Extracted records:
★ ★ ★ ★ ★ ★ ★
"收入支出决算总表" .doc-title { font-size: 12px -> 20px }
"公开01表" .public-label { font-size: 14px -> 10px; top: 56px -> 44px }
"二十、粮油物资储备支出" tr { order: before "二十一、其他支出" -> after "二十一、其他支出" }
★ ★ ★ ★ ★ ★ ★
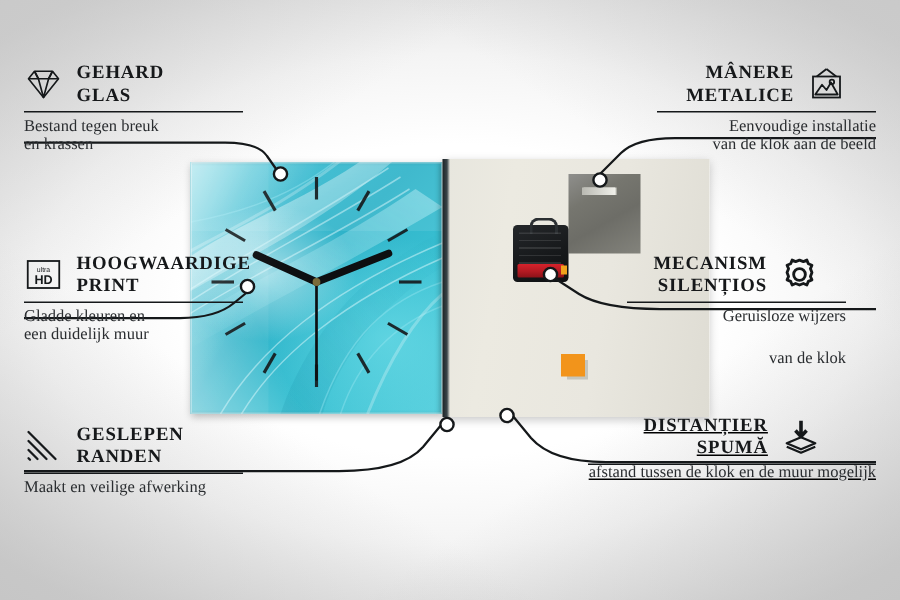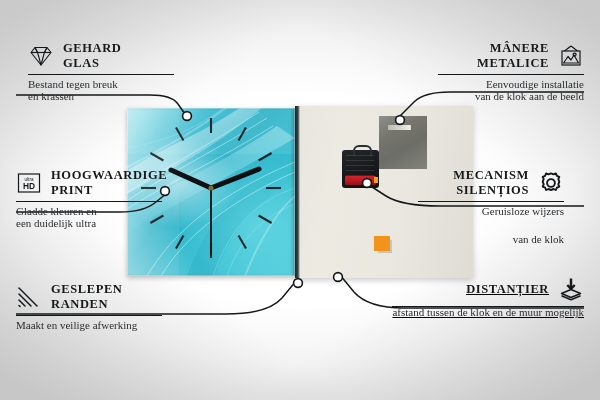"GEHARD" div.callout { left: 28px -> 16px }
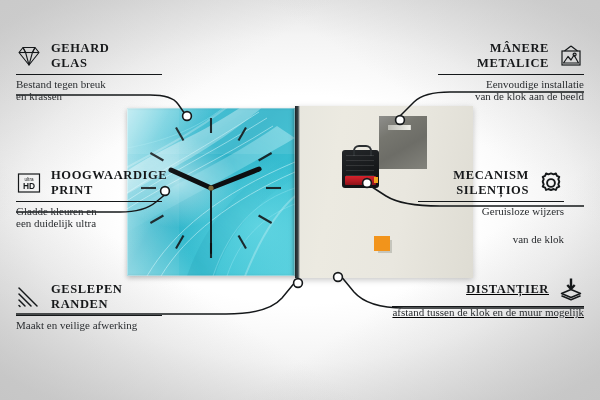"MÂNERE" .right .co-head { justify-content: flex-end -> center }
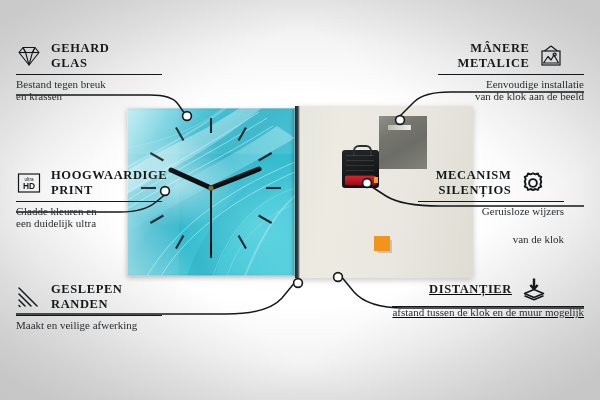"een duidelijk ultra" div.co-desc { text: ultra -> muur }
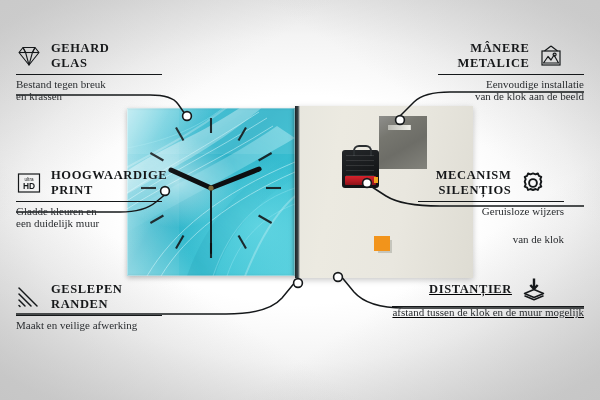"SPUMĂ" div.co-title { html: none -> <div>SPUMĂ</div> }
★ ★ ★ ★ ★ ★ ★
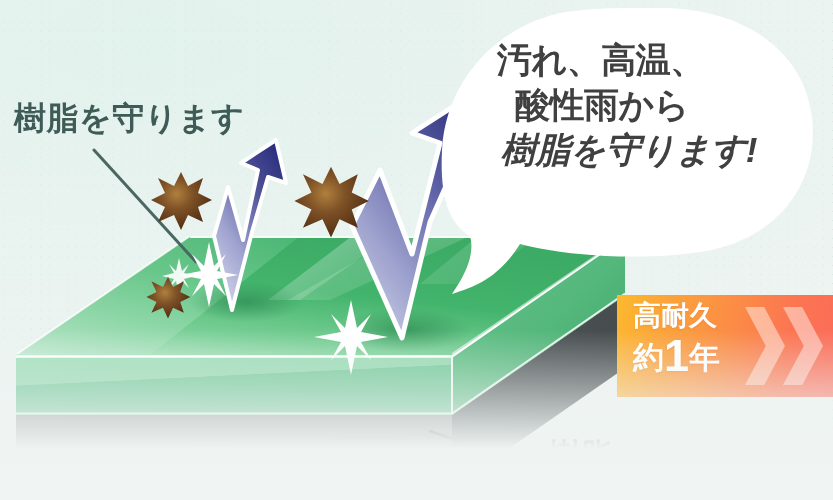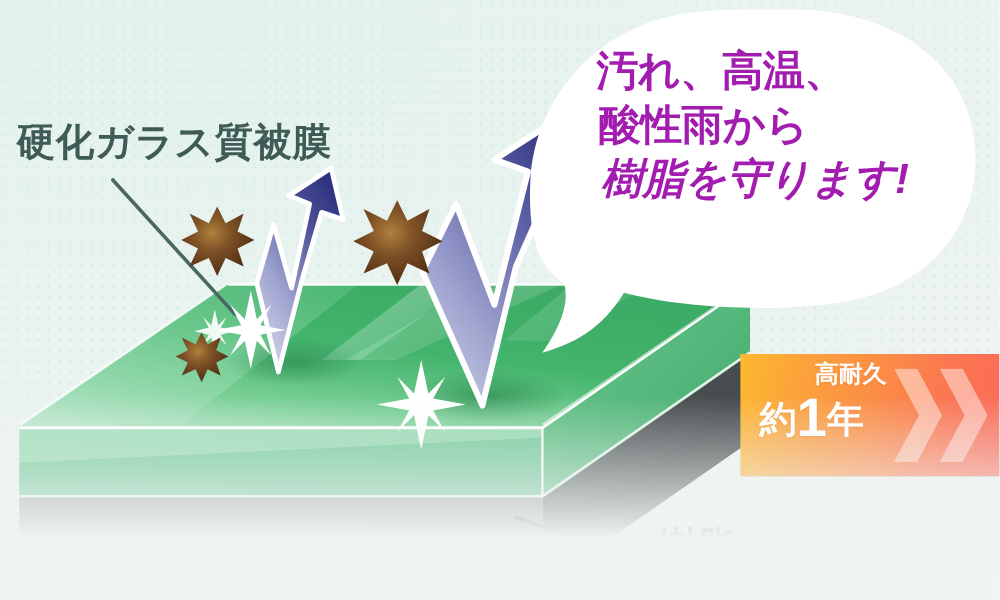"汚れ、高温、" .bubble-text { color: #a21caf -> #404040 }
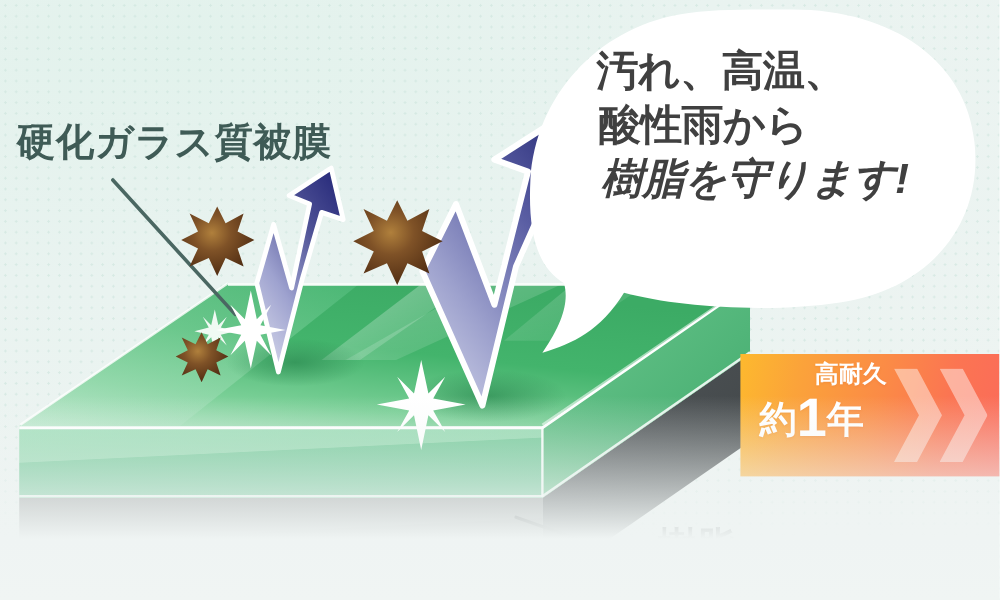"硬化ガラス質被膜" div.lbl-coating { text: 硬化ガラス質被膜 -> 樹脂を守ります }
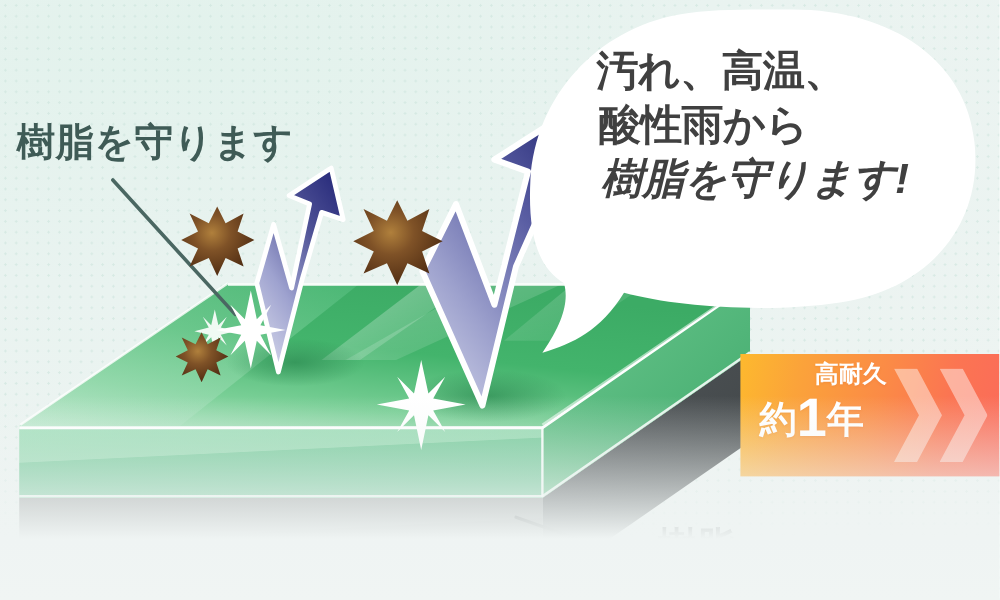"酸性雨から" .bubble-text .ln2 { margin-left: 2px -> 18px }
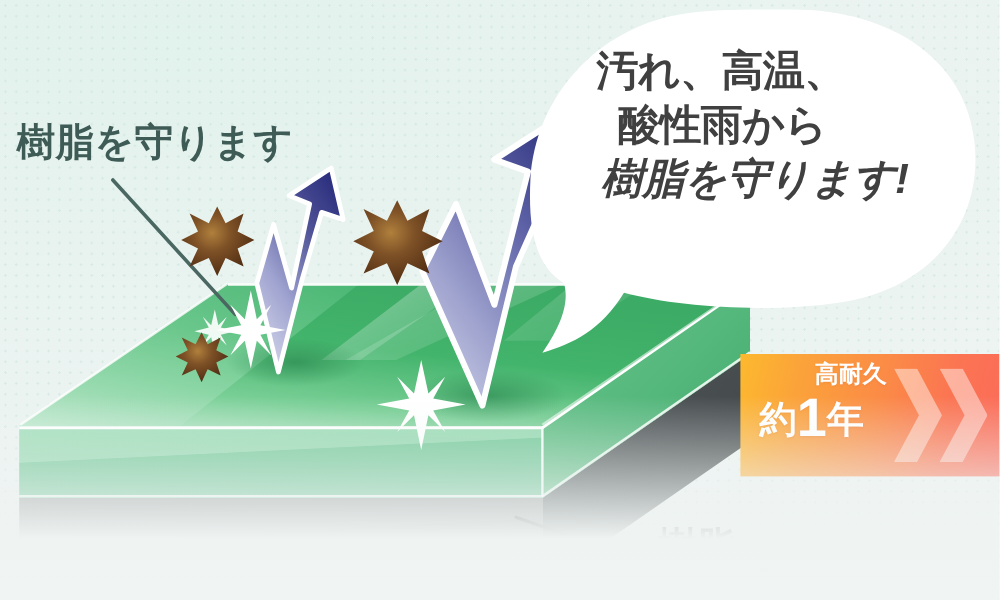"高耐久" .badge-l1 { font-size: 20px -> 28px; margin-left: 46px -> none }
★ ★ ★ ★ ★ ★ ★
Try it: Set down exactly the lines above, from the line containing "color: #a21caf ->" through the line containing "font-size: 20px ->". Skip the pictures.

Expected output:
"汚れ、高温、" .bubble-text { color: #a21caf -> #404040 }
"硬化ガラス質被膜" div.lbl-coating { text: 硬化ガラス質被膜 -> 樹脂を守ります }
"酸性雨から" .bubble-text .ln2 { margin-left: 2px -> 18px }
"高耐久" .badge-l1 { font-size: 20px -> 28px; margin-left: 46px -> none }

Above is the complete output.